=== Section Start ===

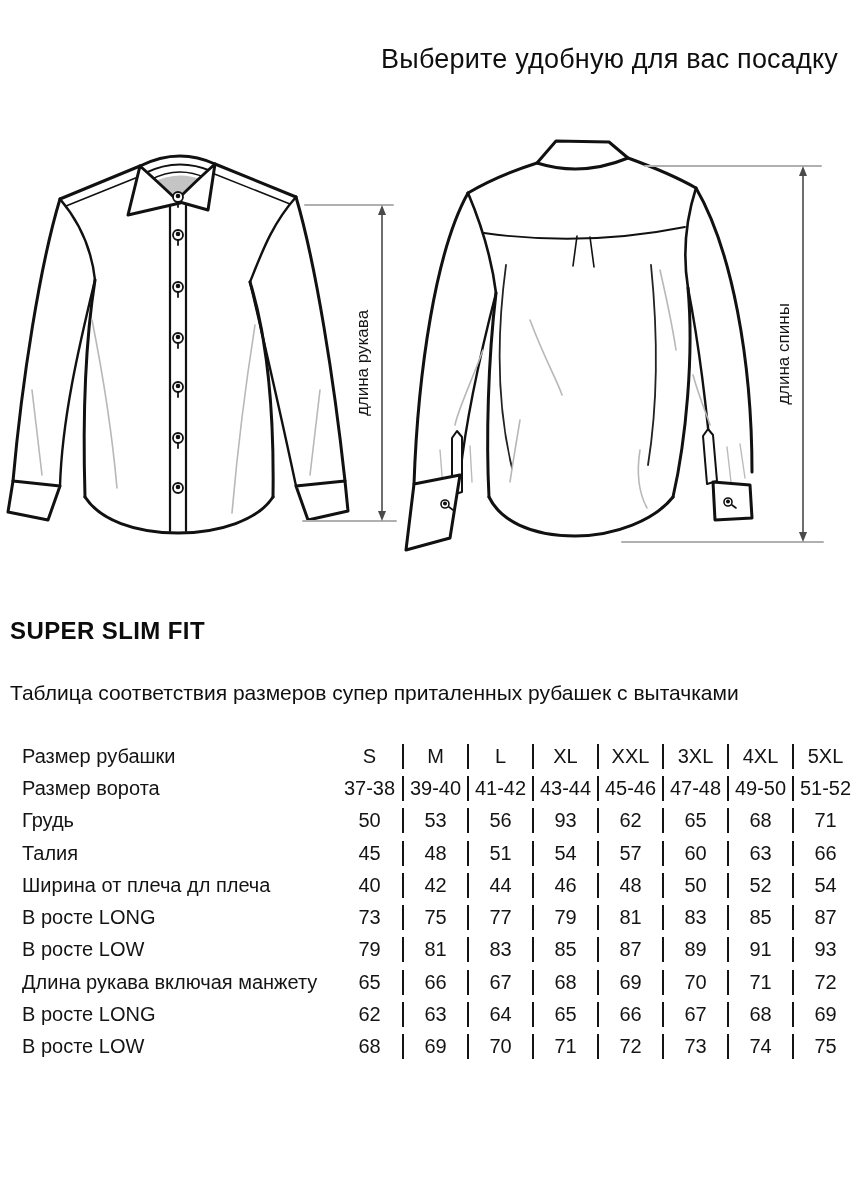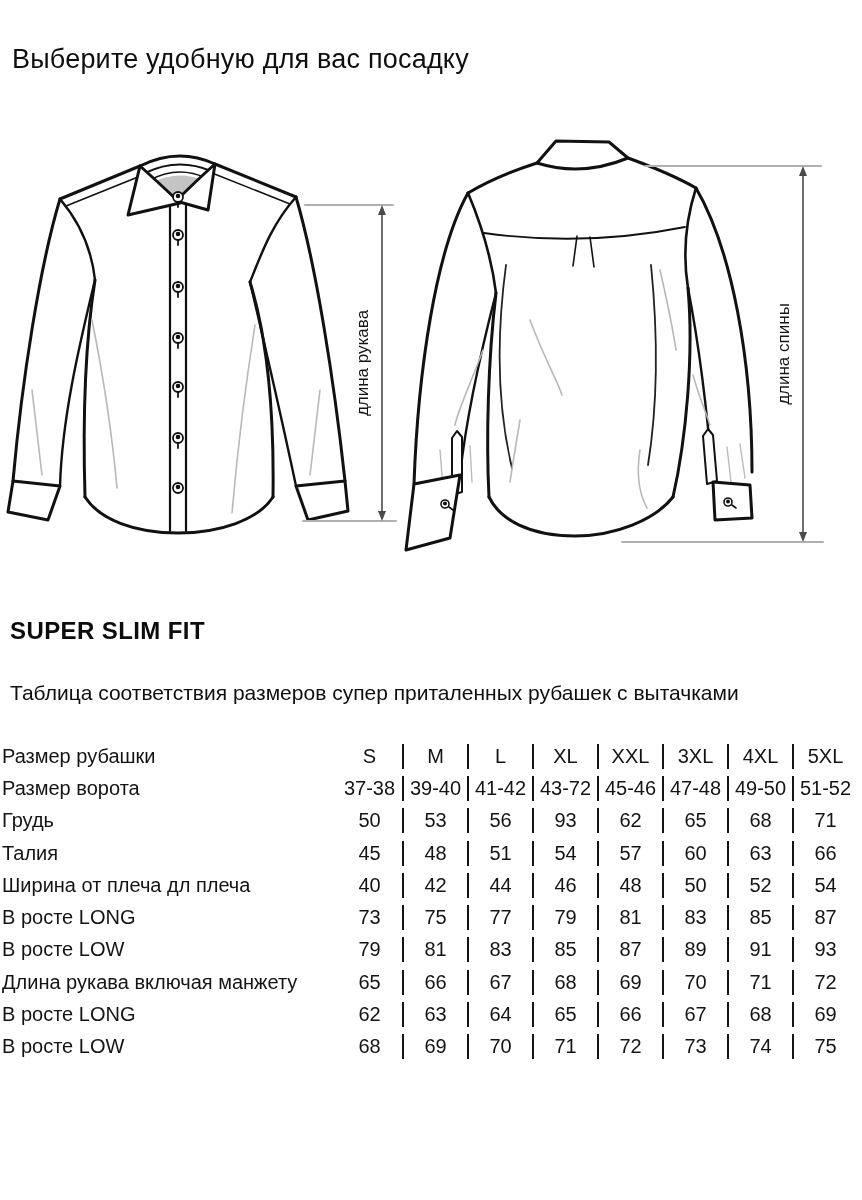--- a/index.html
+++ b/index.html
@@ -1,37 +1,37 @@
 <!DOCTYPE html>
 <html><head>
 <meta charset="utf-8">
 <style>
   html,body{margin:0;padding:0;background:#fff;}
   .canvas{
     position:relative; width:862px; height:1200px; background:#ffffff;
     font-family:"Liberation Sans", sans-serif; color:#111; overflow:hidden;
   }
   .page-title{
-    position:absolute; top:44px; left:12px; width:838px;
-    text-align:left; font-size:27px; font-weight:400; color:#0f0f0f;
+    position:absolute; top:44px; left:0; width:838px;
+    text-align:right; font-size:27px; font-weight:400; color:#0f0f0f;
     letter-spacing:0.2px;
   }
   .diagram-layer{ position:absolute; top:120px; left:0; }
   .section-heading{
     position:absolute; top:617px; left:10px;
     font-size:24px; font-weight:900; letter-spacing:0.4px; color:#0c0c0c;
   }
   .section-desc{
     position:absolute; top:676px; left:10px;
     font-size:21px; line-height:34px; color:#0f0f0f;
   }
   .size-table{ position:absolute; top:740px; left:0; width:857px; }
   .trow{ display:flex; align-items:center; height:32.3px; }
   .tlabel{
-    width:337px; box-sizing:border-box; padding-left:2px;
+    width:337px; box-sizing:border-box; padding-left:22px;
     font-size:20px; color:#141414; white-space:nowrap;
   }
   .tcell{
     width:65px; box-sizing:border-box; height:25px;
     display:flex; align-items:center; justify-content:center;
     font-size:20px; color:#141414;
   }
   .tcell + .tcell{ border-left:2px solid #141414; }
 </style>
 </head>
@@ -211,21 +211,21 @@
         <div class="tcell">XXL</div>
         <div class="tcell">3XL</div>
         <div class="tcell">4XL</div>
         <div class="tcell">5XL</div>
       </div>
       <div class="trow">
         <div class="tlabel">Размер ворота</div>
         <div class="tcell">37-38</div>
         <div class="tcell">39-40</div>
         <div class="tcell">41-42</div>
-        <div class="tcell">43-72</div>
+        <div class="tcell">43-44</div>
         <div class="tcell">45-46</div>
         <div class="tcell">47-48</div>
         <div class="tcell">49-50</div>
         <div class="tcell">51-52</div>
       </div>
       <div class="trow">
         <div class="tlabel">Грудь</div>
         <div class="tcell">50</div>
         <div class="tcell">53</div>
         <div class="tcell">56</div>

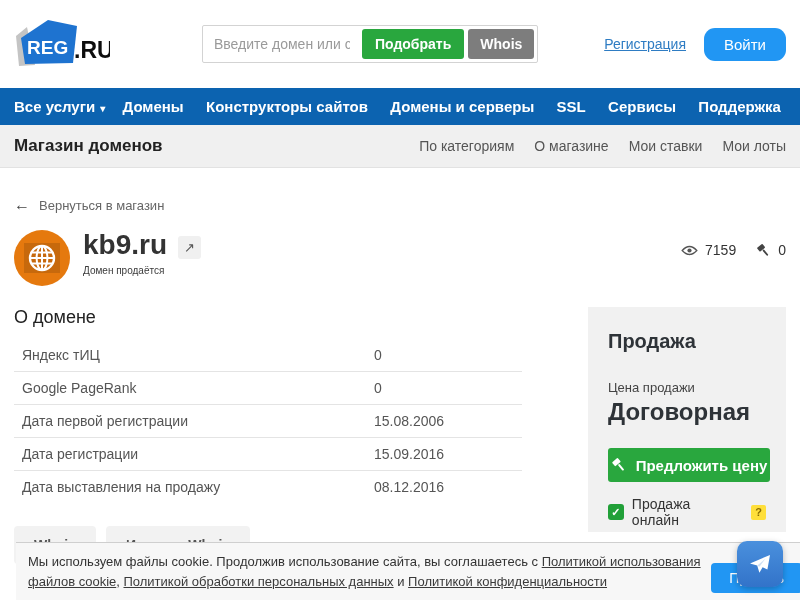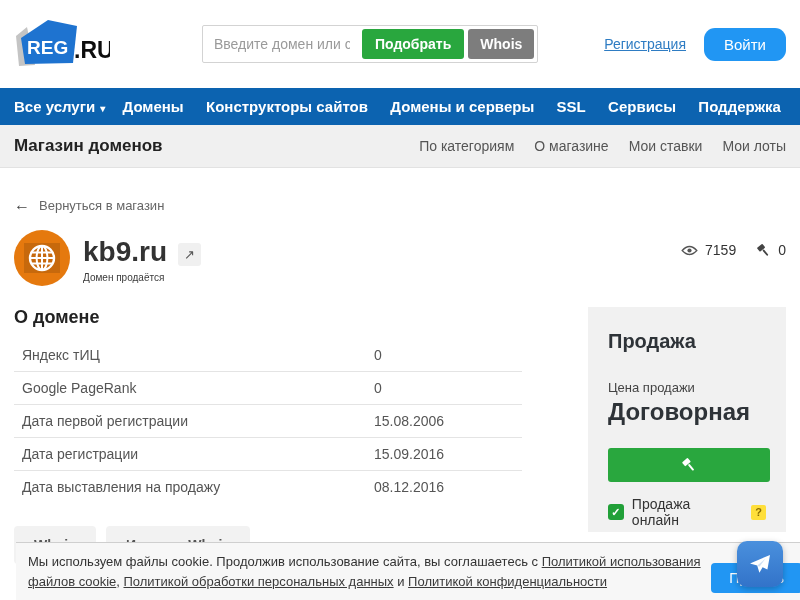--- a/index.html
+++ b/index.html
@@ -37,30 +37,30 @@
   .sub-nav-links { margin-left:auto; display:flex; gap:20px; }
   .sub-nav-links a { color:#555; font-size:14px; }
 
   
   .content { padding:0 14px; }
   .back-row { margin-top:29px; display:flex; align-items:center; gap:9px; color:#666; font-size:13px; cursor:pointer; width:max-content; }
   .back-arrow { font-size:16px; color:#444; line-height:1; }
 
   .domain-row { margin-top:17px; display:flex; align-items:flex-start; }
   .domain-titles { margin-left:13px; }
-  .domain-name-row { display:flex; align-items:flex-end; gap:11px;margin-top:7px; }
+  .domain-name-row { display:flex; align-items:flex-end; gap:11px; }
   .domain-name { font-size:28px; font-weight:bold; color:#333; line-height:1.05; }
   .ext-box { width:23px; height:23px; background:#f0f0f0; border-radius:3px; display:flex; align-items:center; justify-content:center; color:#555; font-size:13px; cursor:pointer; }
   .domain-status { margin-top:6px; font-size:10px; color:#3a3a3a; }
   .domain-stats { margin-left:auto; display:flex; align-items:center; gap:7px; padding-top:12px; font-size:14px; color:#333; }
   .stat-gap { width:6px; }
 
   .cols { display:flex; margin-top:21px; }
   .left-col { width:508px; }
-  .about-title { font-size:18px; font-weight:bold; color:#222; margin-bottom:11px; }
+  .about-title { font-size:18px; font-weight:normal; color:#222; margin-bottom:11px; }
   .trow { display:flex; padding:8px 0 8px 8px; border-bottom:1px solid #e4e4e4; font-size:14px; color:#555; }
   .trow:last-child { border-bottom:none; }
   .tlabel { flex:0 0 352px; }
   .whois-btns { display:flex; gap:10px; margin-top:23px; }
   .btn-light { background:#f2f2f2; color:#555; font-size:14px; font-weight:bold; padding:11px 20px; border-radius:4px; }
 
   .sale-panel { margin-left:auto; width:198px; background:#f1f1f1; padding:23px 20px 24px; height:225px; }
   .sale-title { font-size:20px; font-weight:bold; color:#2e3338; }
   .price-label { margin-top:27px; font-size:13px; color:#444; }
   .price-value { margin-top:3px; font-size:24px; font-weight:bold; color:#2e3338; }
@@ -216,20 +216,21 @@
       <div class="sale-title">Продажа</div>
       <div class="price-label">Цена продажи</div>
       <div class="price-value">Договорная</div>
       <button class="btn btn-offer">
         <svg width="16" height="16" viewBox="0 0 16 16">
           <g fill="#fff" transform="rotate(-40 8 8)">
             <rect x="4.2" y="1.5" width="7.4" height="5.2" rx="0.9"></rect>
             <rect x="7.1" y="7.2" width="2" height="7.8" rx="1"></rect>
           </g>
         </svg>
+        <span>Предложить цену</span>
       </button>
       <div class="online-row">
         <span class="checkbox">✓</span>
         <span>Продажа онлайн</span>
         <span class="help-badge">?</span>
       </div>
     </div>
 
   </div>
 </div>

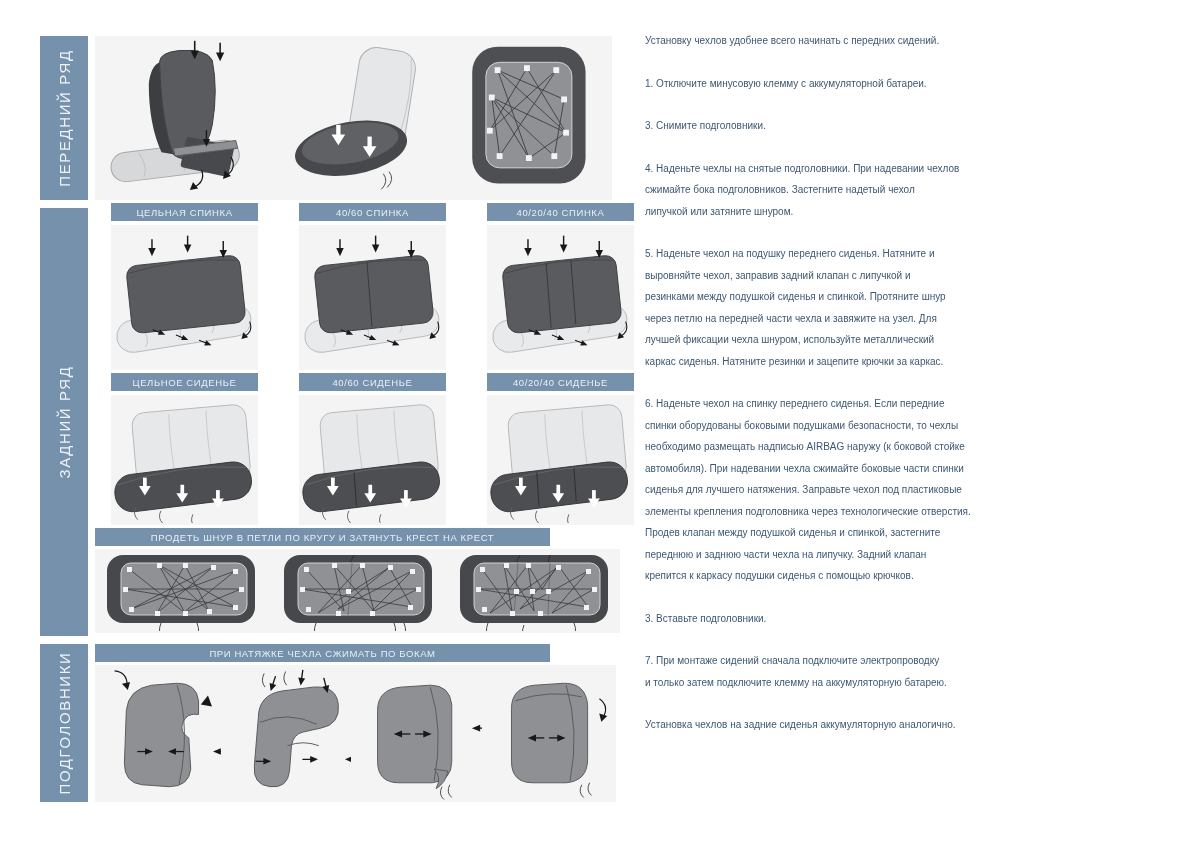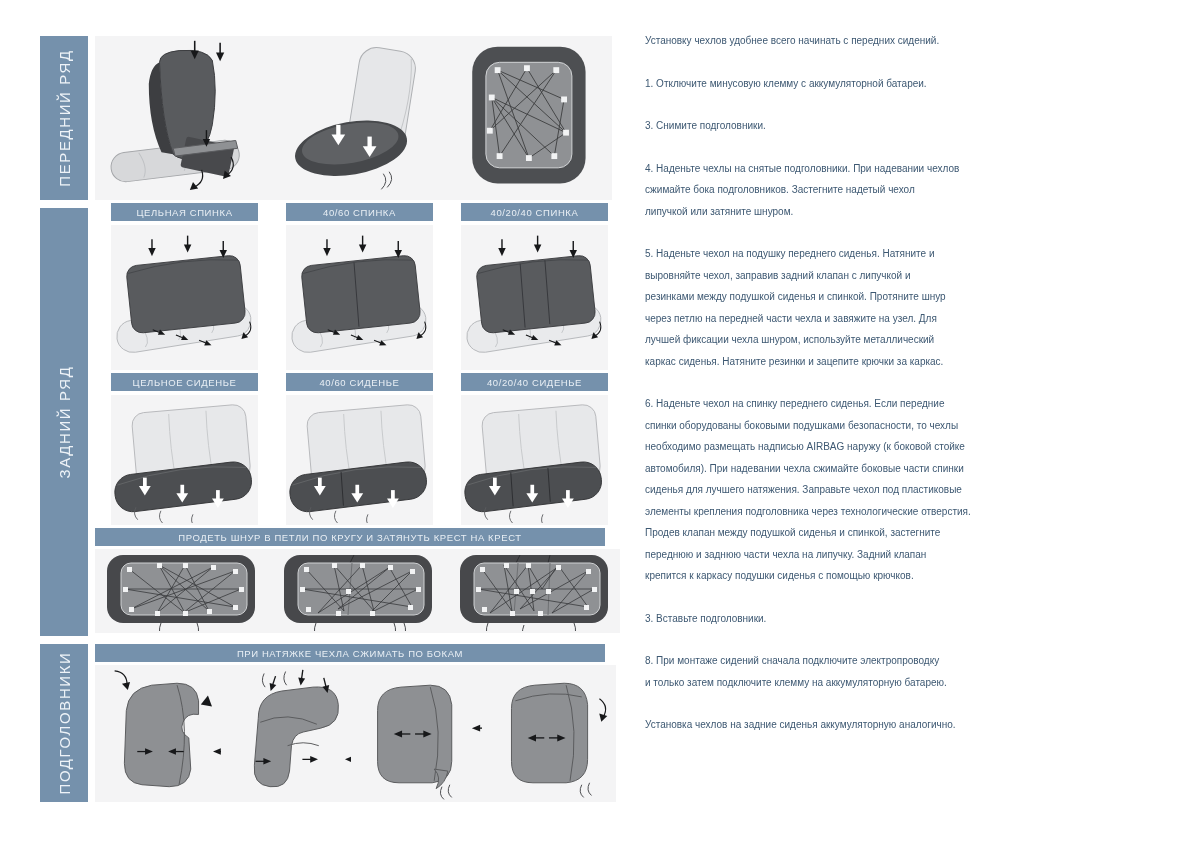--- a/index.html
+++ b/index.html
@@ -7,26 +7,26 @@
   #page{position:relative;width:1200px;height:849px;background:#fff;overflow:hidden;}
 
   
   .side{position:absolute;left:40px;width:48px;background:#7591ac;}
   .side .vtext{position:absolute;left:50%;top:50%;transform:translate(-50%,-50%) rotate(-90deg);
     white-space:nowrap;color:#eef3f8;font-size:15px;letter-spacing:1.6px;}
 
   
   .panel{position:absolute;background:#f4f4f5;}
   .row3{display:flex;align-items:center;justify-content:space-between;}
-  .cellrow{position:absolute;left:95px;width:513px;display:flex;gap:28px;padding-left:16px;}
+  .cellrow{position:absolute;left:95px;width:513px;display:flex;gap:41px;padding-left:16px;}
   .cellrow>.cell{flex:0 0 147px;background:#f4f4f5;display:flex;align-items:center;justify-content:center;}
   .bar{background:#7591ac;color:#e9eff5;font-size:9.5px;letter-spacing:.6px;
     display:flex;align-items:center;justify-content:center;white-space:nowrap;}
   .cellrow>.bar{flex:0 0 147px;}
-  .fullbar{position:absolute;left:95px;width:510px;height:18px;}
+  .fullbar{position:absolute;left:95px;width:455px;height:18px;}
 
   
   #textcol{position:absolute;left:645px;top:30px;width:522px;color:#3d5872;}
   #textcol p{margin:0 0 21px 0;font-size:10px;line-height:21.5px;white-space:pre-line;}
 
   svg{display:block;}
 </style>
 </head>
 <body>
 
@@ -376,18 +376,18 @@
     <p>6. Наденьте чехол на спинку переднего сиденья. Если передние
 спинки оборудованы боковыми подушками безопасности, то чехлы
 необходимо размещать надписью AIRBAG наружу (к боковой стойке
 автомобиля). При надевании чехла сжимайте боковые части спинки
 сиденья для лучшего натяжения. Заправьте чехол под пластиковые
 элементы крепления подголовника через технологические отверстия.
 Продев клапан между подушкой сиденья и спинкой, застегните
 переднюю и заднюю части чехла на липучку. Задний клапан
 крепится к каркасу подушки сиденья с помощью крючков.</p>
     <p>3. Вставьте подголовники.</p>
-    <p>8. При монтаже сидений сначала подключите электропроводку
+    <p>7. При монтаже сидений сначала подключите электропроводку
 и только затем подключите клемму на аккумуляторную батарею.</p>
     <p>Установка чехлов на задние сиденья аккумуляторную аналогично.</p>
   </div>
 
 </div>
 
 </body></html>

=== Section End ===

:: What you need to do ::
Line by line, output the material above exactly, passing over the pictures.

:: Result of the task ::
--- a/index.html
+++ b/index.html
@@ -1,37 +1,37 @@
 <!DOCTYPE html>
 <html><head>
 <meta charset="utf-8">
 <style>
   html,body{margin:0;padding:0;background:#fff;}
   .canvas{
     position:relative; width:862px; height:1200px; background:#ffffff;
     font-family:"Liberation Sans", sans-serif; color:#111; overflow:hidden;
   }
   .page-title{
-    position:absolute; top:44px; left:12px; width:838px;
-    text-align:left; font-size:27px; font-weight:400; color:#0f0f0f;
+    position:absolute; top:44px; left:0; width:838px;
+    text-align:right; font-size:27px; font-weight:400; color:#0f0f0f;
     letter-spacing:0.2px;
   }
   .diagram-layer{ position:absolute; top:120px; left:0; }
   .section-heading{
     position:absolute; top:617px; left:10px;
     font-size:24px; font-weight:900; letter-spacing:0.4px; color:#0c0c0c;
   }
   .section-desc{
     position:absolute; top:676px; left:10px;
     font-size:21px; line-height:34px; color:#0f0f0f;
   }
   .size-table{ position:absolute; top:740px; left:0; width:857px; }
   .trow{ display:flex; align-items:center; height:32.3px; }
   .tlabel{
-    width:337px; box-sizing:border-box; padding-left:2px;
+    width:337px; box-sizing:border-box; padding-left:22px;
     font-size:20px; color:#141414; white-space:nowrap;
   }
   .tcell{
     width:65px; box-sizing:border-box; height:25px;
     display:flex; align-items:center; justify-content:center;
     font-size:20px; color:#141414;
   }
   .tcell + .tcell{ border-left:2px solid #141414; }
 </style>
 </head>
@@ -211,21 +211,21 @@
         <div class="tcell">XXL</div>
         <div class="tcell">3XL</div>
         <div class="tcell">4XL</div>
         <div class="tcell">5XL</div>
       </div>
       <div class="trow">
         <div class="tlabel">Размер ворота</div>
         <div class="tcell">37-38</div>
         <div class="tcell">39-40</div>
         <div class="tcell">41-42</div>
-        <div class="tcell">43-72</div>
+        <div class="tcell">43-44</div>
         <div class="tcell">45-46</div>
         <div class="tcell">47-48</div>
         <div class="tcell">49-50</div>
         <div class="tcell">51-52</div>
       </div>
       <div class="trow">
         <div class="tlabel">Грудь</div>
         <div class="tcell">50</div>
         <div class="tcell">53</div>
         <div class="tcell">56</div>

--- a/index.html
+++ b/index.html
@@ -37,30 +37,30 @@
   .sub-nav-links { margin-left:auto; display:flex; gap:20px; }
   .sub-nav-links a { color:#555; font-size:14px; }
 
   
   .content { padding:0 14px; }
   .back-row { margin-top:29px; display:flex; align-items:center; gap:9px; color:#666; font-size:13px; cursor:pointer; width:max-content; }
   .back-arrow { font-size:16px; color:#444; line-height:1; }
 
   .domain-row { margin-top:17px; display:flex; align-items:flex-start; }
   .domain-titles { margin-left:13px; }
-  .domain-name-row { display:flex; align-items:flex-end; gap:11px;margin-top:7px; }
+  .domain-name-row { display:flex; align-items:flex-end; gap:11px; }
   .domain-name { font-size:28px; font-weight:bold; color:#333; line-height:1.05; }
   .ext-box { width:23px; height:23px; background:#f0f0f0; border-radius:3px; display:flex; align-items:center; justify-content:center; color:#555; font-size:13px; cursor:pointer; }
   .domain-status { margin-top:6px; font-size:10px; color:#3a3a3a; }
   .domain-stats { margin-left:auto; display:flex; align-items:center; gap:7px; padding-top:12px; font-size:14px; color:#333; }
   .stat-gap { width:6px; }
 
   .cols { display:flex; margin-top:21px; }
   .left-col { width:508px; }
-  .about-title { font-size:18px; font-weight:bold; color:#222; margin-bottom:11px; }
+  .about-title { font-size:18px; font-weight:normal; color:#222; margin-bottom:11px; }
   .trow { display:flex; padding:8px 0 8px 8px; border-bottom:1px solid #e4e4e4; font-size:14px; color:#555; }
   .trow:last-child { border-bottom:none; }
   .tlabel { flex:0 0 352px; }
   .whois-btns { display:flex; gap:10px; margin-top:23px; }
   .btn-light { background:#f2f2f2; color:#555; font-size:14px; font-weight:bold; padding:11px 20px; border-radius:4px; }
 
   .sale-panel { margin-left:auto; width:198px; background:#f1f1f1; padding:23px 20px 24px; height:225px; }
   .sale-title { font-size:20px; font-weight:bold; color:#2e3338; }
   .price-label { margin-top:27px; font-size:13px; color:#444; }
   .price-value { margin-top:3px; font-size:24px; font-weight:bold; color:#2e3338; }
@@ -216,20 +216,21 @@
       <div class="sale-title">Продажа</div>
       <div class="price-label">Цена продажи</div>
       <div class="price-value">Договорная</div>
       <button class="btn btn-offer">
         <svg width="16" height="16" viewBox="0 0 16 16">
           <g fill="#fff" transform="rotate(-40 8 8)">
             <rect x="4.2" y="1.5" width="7.4" height="5.2" rx="0.9"></rect>
             <rect x="7.1" y="7.2" width="2" height="7.8" rx="1"></rect>
           </g>
         </svg>
+        <span>Предложить цену</span>
       </button>
       <div class="online-row">
         <span class="checkbox">✓</span>
         <span>Продажа онлайн</span>
         <span class="help-badge">?</span>
       </div>
     </div>
 
   </div>
 </div>

--- a/index.html
+++ b/index.html
@@ -7,26 +7,26 @@
   #page{position:relative;width:1200px;height:849px;background:#fff;overflow:hidden;}
 
   
   .side{position:absolute;left:40px;width:48px;background:#7591ac;}
   .side .vtext{position:absolute;left:50%;top:50%;transform:translate(-50%,-50%) rotate(-90deg);
     white-space:nowrap;color:#eef3f8;font-size:15px;letter-spacing:1.6px;}
 
   
   .panel{position:absolute;background:#f4f4f5;}
   .row3{display:flex;align-items:center;justify-content:space-between;}
-  .cellrow{position:absolute;left:95px;width:513px;display:flex;gap:28px;padding-left:16px;}
+  .cellrow{position:absolute;left:95px;width:513px;display:flex;gap:41px;padding-left:16px;}
   .cellrow>.cell{flex:0 0 147px;background:#f4f4f5;display:flex;align-items:center;justify-content:center;}
   .bar{background:#7591ac;color:#e9eff5;font-size:9.5px;letter-spacing:.6px;
     display:flex;align-items:center;justify-content:center;white-space:nowrap;}
   .cellrow>.bar{flex:0 0 147px;}
-  .fullbar{position:absolute;left:95px;width:510px;height:18px;}
+  .fullbar{position:absolute;left:95px;width:455px;height:18px;}
 
   
   #textcol{position:absolute;left:645px;top:30px;width:522px;color:#3d5872;}
   #textcol p{margin:0 0 21px 0;font-size:10px;line-height:21.5px;white-space:pre-line;}
 
   svg{display:block;}
 </style>
 </head>
 <body>
 
@@ -376,18 +376,18 @@
     <p>6. Наденьте чехол на спинку переднего сиденья. Если передние
 спинки оборудованы боковыми подушками безопасности, то чехлы
 необходимо размещать надписью AIRBAG наружу (к боковой стойке
 автомобиля). При надевании чехла сжимайте боковые части спинки
 сиденья для лучшего натяжения. Заправьте чехол под пластиковые
 элементы крепления подголовника через технологические отверстия.
 Продев клапан между подушкой сиденья и спинкой, застегните
 переднюю и заднюю части чехла на липучку. Задний клапан
 крепится к каркасу подушки сиденья с помощью крючков.</p>
     <p>3. Вставьте подголовники.</p>
-    <p>8. При монтаже сидений сначала подключите электропроводку
+    <p>7. При монтаже сидений сначала подключите электропроводку
 и только затем подключите клемму на аккумуляторную батарею.</p>
     <p>Установка чехлов на задние сиденья аккумуляторную аналогично.</p>
   </div>
 
 </div>
 
 </body></html>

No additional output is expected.